De Christiana Religione.
Guido Bartolucci, ed.
Pisa: Edizioni della Normale, 2019. 356 pp. €30.

De Christiana religione has always been one of the most fascinating and elusive texts in the production of the Platonic philosopher Marsilio Ficino (1433-1499). The recent critical edition by Guido Bartolucci offers therefore a crucial contribution to clarify many questions related to the work itself and its relationship with other writings of the philosopher from Figline, going “nei meandri dell’officina di Ficino” (11). He does so through a patient comparison between the variants of the text and a painstaking recognition of its several sources.

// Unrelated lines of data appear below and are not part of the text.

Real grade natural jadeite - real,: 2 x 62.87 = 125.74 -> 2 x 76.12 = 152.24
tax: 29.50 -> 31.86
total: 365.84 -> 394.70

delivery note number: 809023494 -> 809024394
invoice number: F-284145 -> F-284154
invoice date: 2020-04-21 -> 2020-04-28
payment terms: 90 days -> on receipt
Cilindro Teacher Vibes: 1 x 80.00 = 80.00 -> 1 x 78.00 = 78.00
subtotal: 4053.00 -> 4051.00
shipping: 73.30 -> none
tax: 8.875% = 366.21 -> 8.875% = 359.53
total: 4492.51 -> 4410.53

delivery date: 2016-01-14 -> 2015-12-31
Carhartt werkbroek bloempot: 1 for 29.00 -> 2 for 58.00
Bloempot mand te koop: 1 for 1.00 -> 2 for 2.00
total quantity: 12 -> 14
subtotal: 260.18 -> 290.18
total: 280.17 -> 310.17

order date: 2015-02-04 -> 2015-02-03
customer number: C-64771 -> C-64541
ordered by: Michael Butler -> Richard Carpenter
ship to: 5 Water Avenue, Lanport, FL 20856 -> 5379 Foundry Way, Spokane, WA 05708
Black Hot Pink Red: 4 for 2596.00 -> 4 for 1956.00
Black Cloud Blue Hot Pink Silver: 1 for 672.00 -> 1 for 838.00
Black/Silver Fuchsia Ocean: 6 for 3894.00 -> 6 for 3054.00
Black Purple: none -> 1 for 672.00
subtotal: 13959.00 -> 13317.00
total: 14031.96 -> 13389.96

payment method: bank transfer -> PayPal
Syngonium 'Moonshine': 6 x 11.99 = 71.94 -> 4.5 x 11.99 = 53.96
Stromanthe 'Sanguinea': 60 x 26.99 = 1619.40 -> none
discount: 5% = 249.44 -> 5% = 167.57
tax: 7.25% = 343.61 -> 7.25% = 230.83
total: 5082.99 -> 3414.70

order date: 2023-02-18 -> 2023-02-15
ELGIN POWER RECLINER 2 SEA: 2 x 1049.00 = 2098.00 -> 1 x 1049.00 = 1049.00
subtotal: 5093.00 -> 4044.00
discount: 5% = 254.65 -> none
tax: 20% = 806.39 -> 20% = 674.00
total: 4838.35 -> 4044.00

Originally composed and published in the vernacular (1474), De Christiana religione was subsequently re-elaborated multiple times and in multiple ways, with a revised vernacular version (1484), which also takes into account the additions Ficino made in two Latin rewritings. The printed Latin version (1476), the one Bartolucci had selected for his edition, survives in several exemplars enriched by handwritten additions and corrections by Ficino himself or by some of his collaborators. The collation of these different variants represents certainly one the most remarkable contributions offered by Bartolucci, but the conclusions he is able to draw from considering the treatment made by Ficino of his sources, by cherry-picking and omitting, is particularly relevant from the perspective of intellectual history.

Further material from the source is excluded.